EXERCISE REQUIREMENTS -
Would you please copy each line of the data in which the string "puppy" occurs?

____

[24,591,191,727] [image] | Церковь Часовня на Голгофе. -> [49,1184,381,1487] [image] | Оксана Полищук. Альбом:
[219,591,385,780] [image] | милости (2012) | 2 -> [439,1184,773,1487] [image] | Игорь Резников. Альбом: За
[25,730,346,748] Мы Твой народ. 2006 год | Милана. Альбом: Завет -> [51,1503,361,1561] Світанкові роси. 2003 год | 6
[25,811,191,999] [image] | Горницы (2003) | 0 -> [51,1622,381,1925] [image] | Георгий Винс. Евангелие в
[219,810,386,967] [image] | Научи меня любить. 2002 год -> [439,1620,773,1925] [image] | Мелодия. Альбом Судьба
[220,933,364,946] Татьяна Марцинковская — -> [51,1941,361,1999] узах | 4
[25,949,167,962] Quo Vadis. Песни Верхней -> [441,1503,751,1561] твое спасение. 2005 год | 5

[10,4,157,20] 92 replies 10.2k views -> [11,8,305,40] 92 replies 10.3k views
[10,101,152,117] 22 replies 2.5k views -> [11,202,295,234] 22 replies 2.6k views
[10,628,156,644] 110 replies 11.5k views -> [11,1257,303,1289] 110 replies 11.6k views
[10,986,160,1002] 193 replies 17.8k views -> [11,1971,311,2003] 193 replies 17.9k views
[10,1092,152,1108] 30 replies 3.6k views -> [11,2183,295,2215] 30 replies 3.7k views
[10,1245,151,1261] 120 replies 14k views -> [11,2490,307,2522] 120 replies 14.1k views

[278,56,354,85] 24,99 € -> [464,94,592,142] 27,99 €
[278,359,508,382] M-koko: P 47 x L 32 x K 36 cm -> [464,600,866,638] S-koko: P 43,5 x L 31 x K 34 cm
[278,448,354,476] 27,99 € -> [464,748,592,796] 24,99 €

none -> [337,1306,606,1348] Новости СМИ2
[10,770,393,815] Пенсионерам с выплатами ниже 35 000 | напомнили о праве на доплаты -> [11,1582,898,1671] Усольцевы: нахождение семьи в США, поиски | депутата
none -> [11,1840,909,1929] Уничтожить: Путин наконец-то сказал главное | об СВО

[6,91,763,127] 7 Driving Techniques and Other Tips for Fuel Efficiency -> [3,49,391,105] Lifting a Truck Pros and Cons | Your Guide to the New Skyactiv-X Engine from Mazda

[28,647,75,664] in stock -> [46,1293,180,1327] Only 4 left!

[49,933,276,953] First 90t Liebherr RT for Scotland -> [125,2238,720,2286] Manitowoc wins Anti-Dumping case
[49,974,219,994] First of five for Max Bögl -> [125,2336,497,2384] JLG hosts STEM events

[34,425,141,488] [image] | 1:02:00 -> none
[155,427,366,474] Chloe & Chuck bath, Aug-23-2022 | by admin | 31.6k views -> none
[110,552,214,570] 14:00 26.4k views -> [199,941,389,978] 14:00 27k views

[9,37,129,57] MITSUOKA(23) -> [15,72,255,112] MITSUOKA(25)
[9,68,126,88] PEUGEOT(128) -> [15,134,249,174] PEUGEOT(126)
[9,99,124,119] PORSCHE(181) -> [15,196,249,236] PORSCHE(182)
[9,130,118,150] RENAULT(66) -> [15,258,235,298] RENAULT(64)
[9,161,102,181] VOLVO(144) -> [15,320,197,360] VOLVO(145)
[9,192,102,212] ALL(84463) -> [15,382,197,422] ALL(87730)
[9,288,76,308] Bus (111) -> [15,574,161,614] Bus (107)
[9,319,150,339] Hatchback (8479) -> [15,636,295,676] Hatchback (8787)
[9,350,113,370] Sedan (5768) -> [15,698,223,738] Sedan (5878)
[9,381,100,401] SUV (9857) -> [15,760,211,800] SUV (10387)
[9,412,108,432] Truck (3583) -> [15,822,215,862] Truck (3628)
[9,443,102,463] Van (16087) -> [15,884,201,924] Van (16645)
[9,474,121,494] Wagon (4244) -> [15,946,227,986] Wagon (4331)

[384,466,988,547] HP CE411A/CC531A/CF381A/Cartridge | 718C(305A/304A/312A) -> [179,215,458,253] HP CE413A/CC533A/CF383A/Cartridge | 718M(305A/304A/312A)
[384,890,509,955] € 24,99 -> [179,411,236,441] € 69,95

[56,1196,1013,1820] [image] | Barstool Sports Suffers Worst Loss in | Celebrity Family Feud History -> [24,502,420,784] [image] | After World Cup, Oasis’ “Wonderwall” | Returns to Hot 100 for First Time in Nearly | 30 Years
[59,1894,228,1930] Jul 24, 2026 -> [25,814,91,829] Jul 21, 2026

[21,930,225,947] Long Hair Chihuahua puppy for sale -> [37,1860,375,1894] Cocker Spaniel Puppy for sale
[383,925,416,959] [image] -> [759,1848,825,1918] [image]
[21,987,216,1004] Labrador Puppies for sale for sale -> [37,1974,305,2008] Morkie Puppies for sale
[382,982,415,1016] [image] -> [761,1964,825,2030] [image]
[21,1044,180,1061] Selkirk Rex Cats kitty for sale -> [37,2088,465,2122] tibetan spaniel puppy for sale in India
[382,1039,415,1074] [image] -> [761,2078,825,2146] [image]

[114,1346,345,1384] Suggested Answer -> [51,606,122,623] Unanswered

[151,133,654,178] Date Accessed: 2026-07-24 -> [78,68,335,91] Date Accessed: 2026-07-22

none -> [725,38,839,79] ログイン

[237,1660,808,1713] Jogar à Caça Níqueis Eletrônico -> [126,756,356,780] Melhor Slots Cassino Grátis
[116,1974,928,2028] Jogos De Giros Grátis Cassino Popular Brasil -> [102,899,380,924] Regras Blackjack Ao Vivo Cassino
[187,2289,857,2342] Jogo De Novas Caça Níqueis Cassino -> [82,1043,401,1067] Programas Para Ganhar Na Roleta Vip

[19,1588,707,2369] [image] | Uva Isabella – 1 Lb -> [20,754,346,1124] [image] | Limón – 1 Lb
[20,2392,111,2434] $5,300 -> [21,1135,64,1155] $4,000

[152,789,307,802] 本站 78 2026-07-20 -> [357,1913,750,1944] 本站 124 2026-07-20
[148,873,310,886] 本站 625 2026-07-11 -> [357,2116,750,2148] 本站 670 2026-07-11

____

RESPONSE BELOW -
[21,930,225,947] Long Hair Chihuahua puppy for sale -> [37,1860,375,1894] Cocker Spaniel Puppy for sale
[21,1044,180,1061] Selkirk Rex Cats kitty for sale -> [37,2088,465,2122] tibetan spaniel puppy for sale in India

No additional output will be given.